## GOAL OF THE EXERCISE:
Which lines of the entries below run from the one holding "[98,179,286,196] July 22, 2026" to the one holding "[21,185,445,262] [image] |", inclusive? Set down exactly those lines and no others.
---- GIVEN INFORMATION
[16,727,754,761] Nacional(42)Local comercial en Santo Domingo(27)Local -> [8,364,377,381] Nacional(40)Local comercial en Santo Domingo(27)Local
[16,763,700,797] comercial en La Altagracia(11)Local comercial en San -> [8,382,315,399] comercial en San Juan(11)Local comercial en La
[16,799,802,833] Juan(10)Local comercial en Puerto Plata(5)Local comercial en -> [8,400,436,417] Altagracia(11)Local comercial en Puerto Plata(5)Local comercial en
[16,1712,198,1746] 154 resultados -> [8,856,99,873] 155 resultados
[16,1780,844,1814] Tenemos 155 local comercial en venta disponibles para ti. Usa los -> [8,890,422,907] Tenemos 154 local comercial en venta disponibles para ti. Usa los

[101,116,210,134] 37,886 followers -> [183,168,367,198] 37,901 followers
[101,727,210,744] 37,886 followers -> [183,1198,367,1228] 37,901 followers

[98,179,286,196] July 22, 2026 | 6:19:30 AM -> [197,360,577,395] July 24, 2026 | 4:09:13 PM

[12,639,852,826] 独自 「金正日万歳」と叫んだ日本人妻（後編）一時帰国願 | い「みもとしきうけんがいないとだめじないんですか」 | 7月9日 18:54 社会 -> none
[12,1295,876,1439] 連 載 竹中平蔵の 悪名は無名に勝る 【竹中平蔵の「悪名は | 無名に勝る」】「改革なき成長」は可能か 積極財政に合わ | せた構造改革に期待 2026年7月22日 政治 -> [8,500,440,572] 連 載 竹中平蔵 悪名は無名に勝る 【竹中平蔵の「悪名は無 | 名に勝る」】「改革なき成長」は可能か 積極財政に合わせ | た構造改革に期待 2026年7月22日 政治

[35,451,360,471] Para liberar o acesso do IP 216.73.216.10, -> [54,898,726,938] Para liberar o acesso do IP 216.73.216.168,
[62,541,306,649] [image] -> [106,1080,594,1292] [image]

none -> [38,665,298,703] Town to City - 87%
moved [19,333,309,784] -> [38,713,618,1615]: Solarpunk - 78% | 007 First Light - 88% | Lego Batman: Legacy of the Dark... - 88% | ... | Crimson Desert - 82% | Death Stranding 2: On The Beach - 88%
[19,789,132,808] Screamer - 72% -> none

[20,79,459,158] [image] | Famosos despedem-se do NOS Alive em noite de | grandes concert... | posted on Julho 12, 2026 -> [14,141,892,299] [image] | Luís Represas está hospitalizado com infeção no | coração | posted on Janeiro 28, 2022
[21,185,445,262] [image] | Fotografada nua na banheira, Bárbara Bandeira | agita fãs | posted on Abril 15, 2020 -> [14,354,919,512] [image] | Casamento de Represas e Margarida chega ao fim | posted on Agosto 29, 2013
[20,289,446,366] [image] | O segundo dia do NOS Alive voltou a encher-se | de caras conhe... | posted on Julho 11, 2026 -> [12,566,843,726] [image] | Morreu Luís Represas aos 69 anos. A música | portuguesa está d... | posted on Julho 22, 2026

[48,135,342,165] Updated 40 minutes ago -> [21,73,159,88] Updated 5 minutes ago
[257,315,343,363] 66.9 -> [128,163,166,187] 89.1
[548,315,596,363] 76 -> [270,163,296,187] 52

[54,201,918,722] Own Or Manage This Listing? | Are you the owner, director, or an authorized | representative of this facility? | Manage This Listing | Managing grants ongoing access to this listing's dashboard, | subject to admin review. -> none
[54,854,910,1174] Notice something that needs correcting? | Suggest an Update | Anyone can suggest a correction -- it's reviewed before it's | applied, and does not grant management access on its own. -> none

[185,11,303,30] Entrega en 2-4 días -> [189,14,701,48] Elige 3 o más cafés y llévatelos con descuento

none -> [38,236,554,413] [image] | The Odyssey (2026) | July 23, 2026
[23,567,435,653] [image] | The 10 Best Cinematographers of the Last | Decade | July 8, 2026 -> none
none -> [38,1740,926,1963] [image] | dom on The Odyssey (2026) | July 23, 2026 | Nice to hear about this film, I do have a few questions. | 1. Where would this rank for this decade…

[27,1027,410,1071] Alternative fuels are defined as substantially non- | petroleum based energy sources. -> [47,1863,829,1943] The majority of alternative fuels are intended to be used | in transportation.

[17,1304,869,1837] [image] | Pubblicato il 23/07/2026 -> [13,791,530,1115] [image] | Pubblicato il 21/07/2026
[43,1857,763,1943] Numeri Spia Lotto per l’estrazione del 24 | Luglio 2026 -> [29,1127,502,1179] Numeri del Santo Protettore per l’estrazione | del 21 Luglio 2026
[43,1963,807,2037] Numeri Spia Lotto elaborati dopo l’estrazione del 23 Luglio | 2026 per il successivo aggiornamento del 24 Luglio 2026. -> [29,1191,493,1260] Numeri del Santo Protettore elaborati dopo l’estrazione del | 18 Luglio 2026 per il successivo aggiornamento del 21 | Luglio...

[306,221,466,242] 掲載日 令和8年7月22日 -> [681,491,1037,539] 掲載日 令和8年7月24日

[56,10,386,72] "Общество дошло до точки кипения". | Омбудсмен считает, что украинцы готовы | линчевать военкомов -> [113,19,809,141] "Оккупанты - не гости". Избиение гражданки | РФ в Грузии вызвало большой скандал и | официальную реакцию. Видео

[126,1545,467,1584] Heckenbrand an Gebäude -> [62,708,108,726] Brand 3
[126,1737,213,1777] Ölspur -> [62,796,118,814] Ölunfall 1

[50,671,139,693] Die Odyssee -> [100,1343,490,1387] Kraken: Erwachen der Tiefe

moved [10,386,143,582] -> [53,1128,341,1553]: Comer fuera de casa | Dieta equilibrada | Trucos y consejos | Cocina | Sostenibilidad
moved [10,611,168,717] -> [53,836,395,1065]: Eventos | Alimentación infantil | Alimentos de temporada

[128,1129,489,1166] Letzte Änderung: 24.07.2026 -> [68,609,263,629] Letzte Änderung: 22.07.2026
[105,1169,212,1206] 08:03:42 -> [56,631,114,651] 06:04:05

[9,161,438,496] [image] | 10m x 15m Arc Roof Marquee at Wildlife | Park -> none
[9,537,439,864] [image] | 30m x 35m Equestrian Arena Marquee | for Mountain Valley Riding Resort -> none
--------
## OUTPUT FOR THIS TASK:
[98,179,286,196] July 22, 2026 | 6:19:30 AM -> [197,360,577,395] July 24, 2026 | 4:09:13 PM

[12,639,852,826] 独自 「金正日万歳」と叫んだ日本人妻（後編）一時帰国願 | い「みもとしきうけんがいないとだめじないんですか」 | 7月9日 18:54 社会 -> none
[12,1295,876,1439] 連 載 竹中平蔵の 悪名は無名に勝る 【竹中平蔵の「悪名は | 無名に勝る」】「改革なき成長」は可能か 積極財政に合わ | せた構造改革に期待 2026年7月22日 政治 -> [8,500,440,572] 連 載 竹中平蔵 悪名は無名に勝る 【竹中平蔵の「悪名は無 | 名に勝る」】「改革なき成長」は可能か 積極財政に合わせ | た構造改革に期待 2026年7月22日 政治

[35,451,360,471] Para liberar o acesso do IP 216.73.216.10, -> [54,898,726,938] Para liberar o acesso do IP 216.73.216.168,
[62,541,306,649] [image] -> [106,1080,594,1292] [image]

none -> [38,665,298,703] Town to City - 87%
moved [19,333,309,784] -> [38,713,618,1615]: Solarpunk - 78% | 007 First Light - 88% | Lego Batman: Legacy of the Dark... - 88% | ... | Crimson Desert - 82% | Death Stranding 2: On The Beach - 88%
[19,789,132,808] Screamer - 72% -> none

[20,79,459,158] [image] | Famosos despedem-se do NOS Alive em noite de | grandes concert... | posted on Julho 12, 2026 -> [14,141,892,299] [image] | Luís Represas está hospitalizado com infeção no | coração | posted on Janeiro 28, 2022
[21,185,445,262] [image] | Fotografada nua na banheira, Bárbara Bandeira | agita fãs | posted on Abril 15, 2020 -> [14,354,919,512] [image] | Casamento de Represas e Margarida chega ao fim | posted on Agosto 29, 2013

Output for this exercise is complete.